Plasma clearance following intravenous administration was 151 litres/hour. Following intravenous administration, approximately 58% of the administered radiolabelled dose (or 73% of the recovered radioactivity) was excreted in faeces by 192 hours post-dose. Urinary elimination accounted for 22% of the administered radiolabelled dose by 168 hours (27% of recovered radioactivity). The excretion of the material in the faeces following intravenous dosing indicated secretion into the bile. Following oral administration to healthy male subjects, total radioactivity was excreted primarily in faeces (92% of the administered radiolabelled dose or 99% of the recovered radioactivity) by 168 hours post-dose. Less than 1% of the orally administered dose (1% of recovered radioactivity) was excreted in urine, suggesting negligible absorption following oral administration. Umeclidinium bromide plasma elimination half-life following inhaled dosing for 10 days averaged 19 hours, with 3% to 4% active substance excreted unchanged in urine at steady-state.

Special populations

Elderly

A population pharmacokinetic analysis showed that pharmacokinetics of umeclidinium bromide are similar between COPD patients 65 years or older and those younger than 65 years of age.

Renal impairment

Subjects with severe renal impairment (creatinine clearance <30mL/min) showed no evidence of an increase in systemic exposure to umeclidinium bromide (Cmax and AUC), and no evidence of altered protein binding between subjects with severe renal impairment and healthy volunteers.

Hepatic impairment

Subjects with moderate hepatic impairment (Child-Pugh Class B) showed no evidence of an increase in systemic exposure to umeclidinium bromide (Cmax and AUC), and no evidence of altered protein binding between subjects with moderate hepatic impairment and healthy volunteers.
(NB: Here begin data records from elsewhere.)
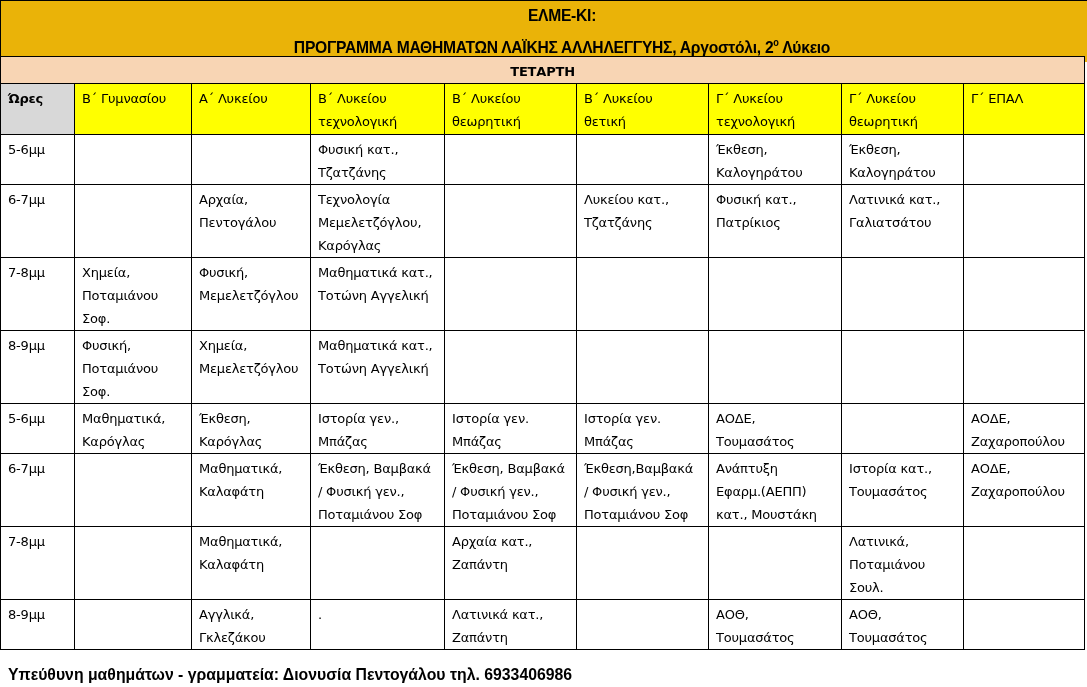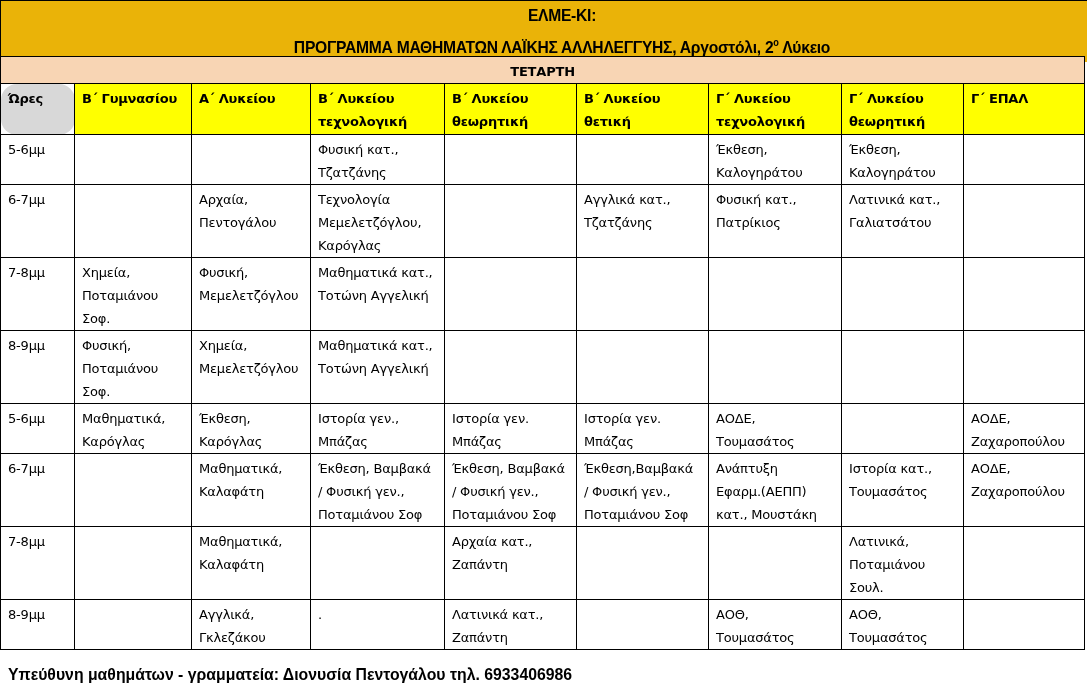--- a/index.html
+++ b/index.html
@@ -22,7 +22,7 @@
   td.day { background: #f8d5b4; text-align: center; font-weight: bold; font-size: 14px;
            padding: 2px 0 0 0; line-height: 21px; }
   td.hdr { background: #ffff00; font-weight: bold; font-size: 12.5px; }
-  td.hours-hdr { background: #d8d8d8; font-weight: bold; font-size: 12.5px; border-radius: 16px; }
+  td.hours-hdr { background: #d8d8d8; font-weight: bold; font-size: 12.5px; }
   tr.h-title td.day { height: 23px; }
   tr.hdr-row td { height: 47px; }
   .footer { position: absolute; left: 8px; top: 665px; font-family: "Liberation Sans", sans-serif;

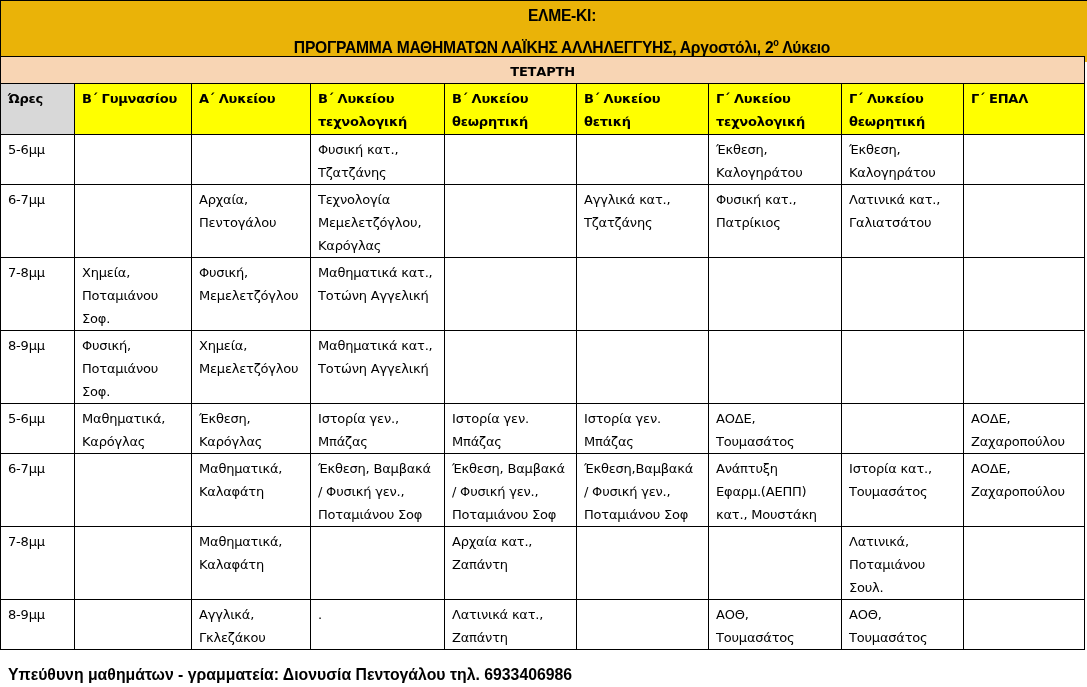--- a/index.html
+++ b/index.html
@@ -21,7 +21,7 @@
                    letter-spacing: -0.2px; overflow: hidden; }
   td.day { background: #f8d5b4; text-align: center; font-weight: bold; font-size: 14px;
            padding: 2px 0 0 0; line-height: 21px; }
-  td.hdr { background: #ffff00; font-weight: bold; font-size: 12.5px; }
+  td.hdr { background: #ffff00; font-weight: normal; font-size: 12.5px; }
   td.hours-hdr { background: #d8d8d8; font-weight: bold; font-size: 12.5px; }
   tr.h-title td.day { height: 23px; }
   tr.hdr-row td { height: 47px; }

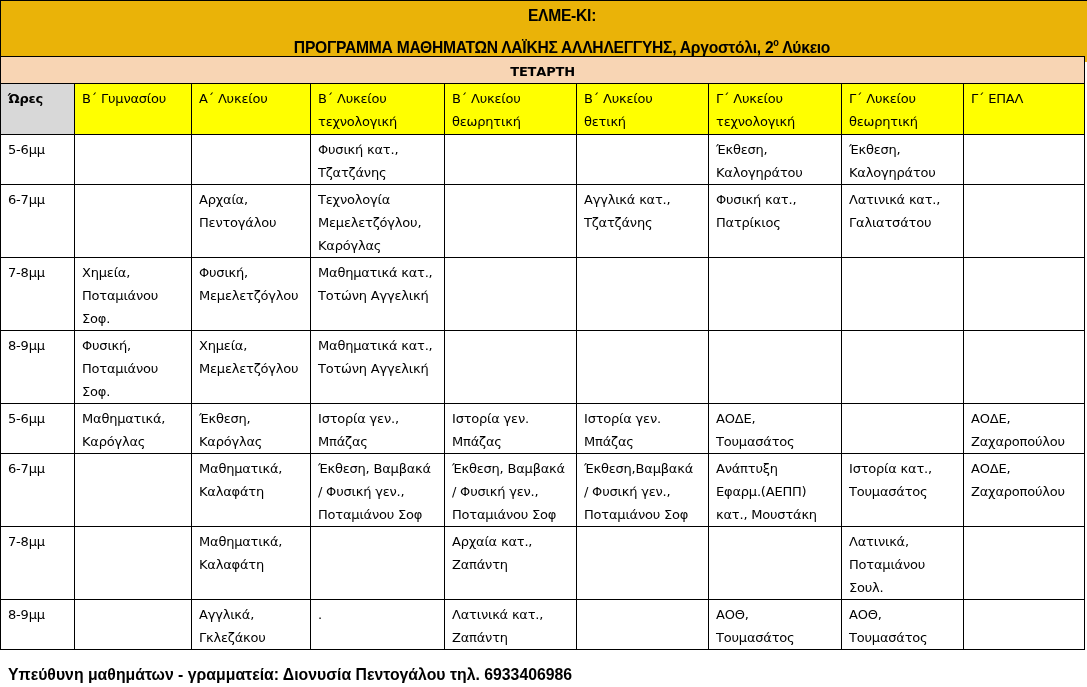--- a/index.html
+++ b/index.html
@@ -115,7 +115,7 @@
           </td>
           <td></td>
           <td>
-            <span class="line">Αγγλικά κατ.,</span>
+            <span class="line">Λυκείου κατ.,</span>
             <span class="line">Τζατζάνης</span>
           </td>
           <td>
Umeclidinium bromide has not been evaluated in subjects with severe hepatic impairment.

Other special populations

A population pharmacokinetic analysis showed that no dose adjustment is required for umeclidinium bromide based on the effect of age, race, gender, inhaled corticosteroid use or weight. A study in CYP2D6 poor metabolisers showed no evidence of a clinically significant effect of CYP2D6 genetic polymorphism on systemic exposure to umeclidinium bromide.

Preclinical safety data

Non clinical data reveal no special hazard for humans based on conventional studies of safety pharmacology, repeated dose toxicity, genotoxicity and carcinogenic potential. In nonclinical studies with umeclidinium bromide, findings were those typically associated with the primary pharmacology of muscarinic receptor antagonists and/or local irritancy.

Toxicity to reproduction

Umeclidinium bromide was not teratogenic in rats or rabbits. In a pre- and post-natal study, subcutaneous administration of umeclidinium bromide to rats resulted in lower maternal body weight gain and food consumption and slightly decreased pre-weaning pup body weights in dams given 180 micrograms/kg/day dose (approximately 80-times the human clinical exposure of umeclidinium 55 micrograms, based on AUC).